I was taken aback. I honestly hadn’t factored that into my thinking in that moment, though it was something I believed (and still do to this day). But my mother’s reaction was understandable. She believed God made the Moon, and I appeared to be offering an alternative story which completely contradicted hers.

More recently, I have had the privilege to participate in public outreach events related to X-ray astronomy. We talk a lot about supernova remnants, the hot remains of the atmospheres of exploded stars. As families come up, I lay out the details of how massive stars burn by fusing lighter elements into heavier ones (like carbon, nitrogen, oxygen, etc.). I then describe how all of these elements get blown out into space by the enormous explosion at the end of the star’s life, and that they eventually get incorporated into clouds of gas and dust which form new stars and planets.

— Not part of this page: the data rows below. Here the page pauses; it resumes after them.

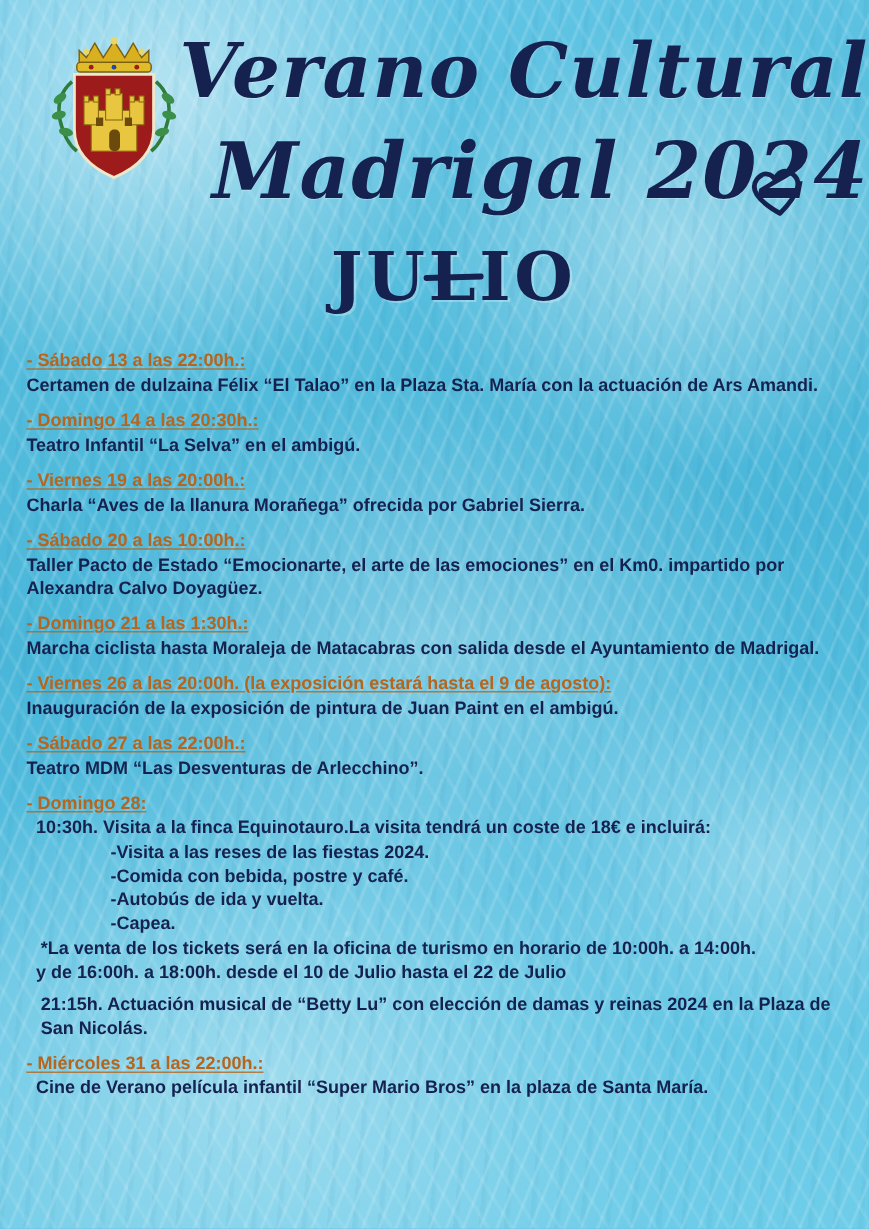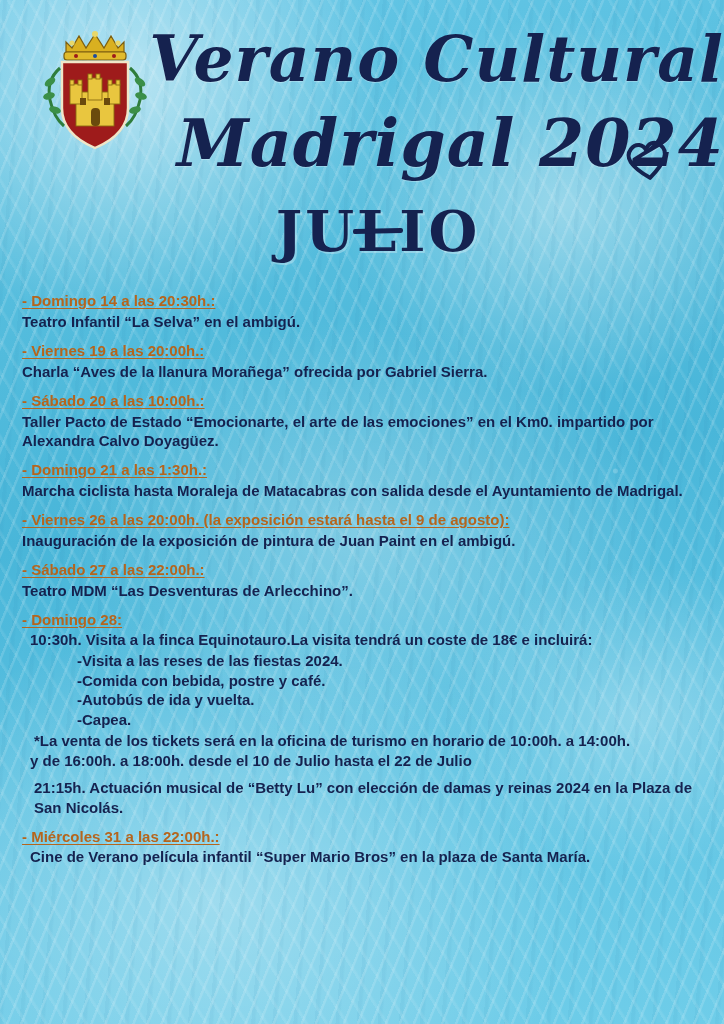--- a/index.html
+++ b/index.html
@@ -254,6 +254,10 @@
 
     <div class="events">
 
+      <div class="event">
+        <div class="event-head">- Sábado 13 a las 22:00h.:</div>
+        <div class="event-body">Certamen de dulzaina Félix “El Talao” en la Plaza Sta. María con la actuación de Ars Amandi.</div>
+      </div>
 
       <div class="event">
         <div class="event-head">- Domingo 14 a las 20:30h.:</div>

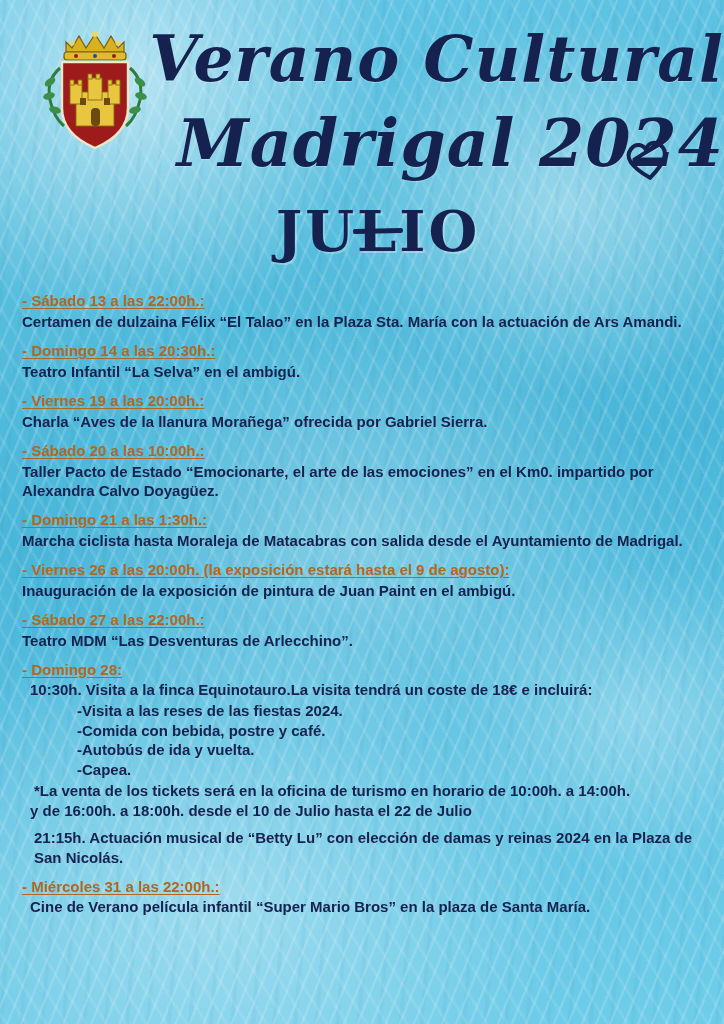--- a/index.html
+++ b/index.html
@@ -169,7 +169,7 @@
     font-weight: bold;
     font-size: 15px;
     line-height: 1.30;
-    padding-left: 55px;
+    padding-left: 70px;
   }
   .sub-line {
     color: #15224f;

Finally, I finish up by saying something like this: “You, too, are made up of these elements, which means that billions of years ago, the stuff that makes you up was inside of a star!”

I am sure that for some visitors a similar question to my mother’s naturally arises—“Wait, but didn’t God make me?” I am fully convinced on the basis of strong scientific evidence that the process I just outlined is the correct account of how the heavy elements came to be. Yet, I still go to church on Sunday and weekly confess these opening words of the Nicene Creed to be literally true: “I believe in God the Father, maker of heaven and earth, of all things visible and invisible.” But aren’t these two competing stories?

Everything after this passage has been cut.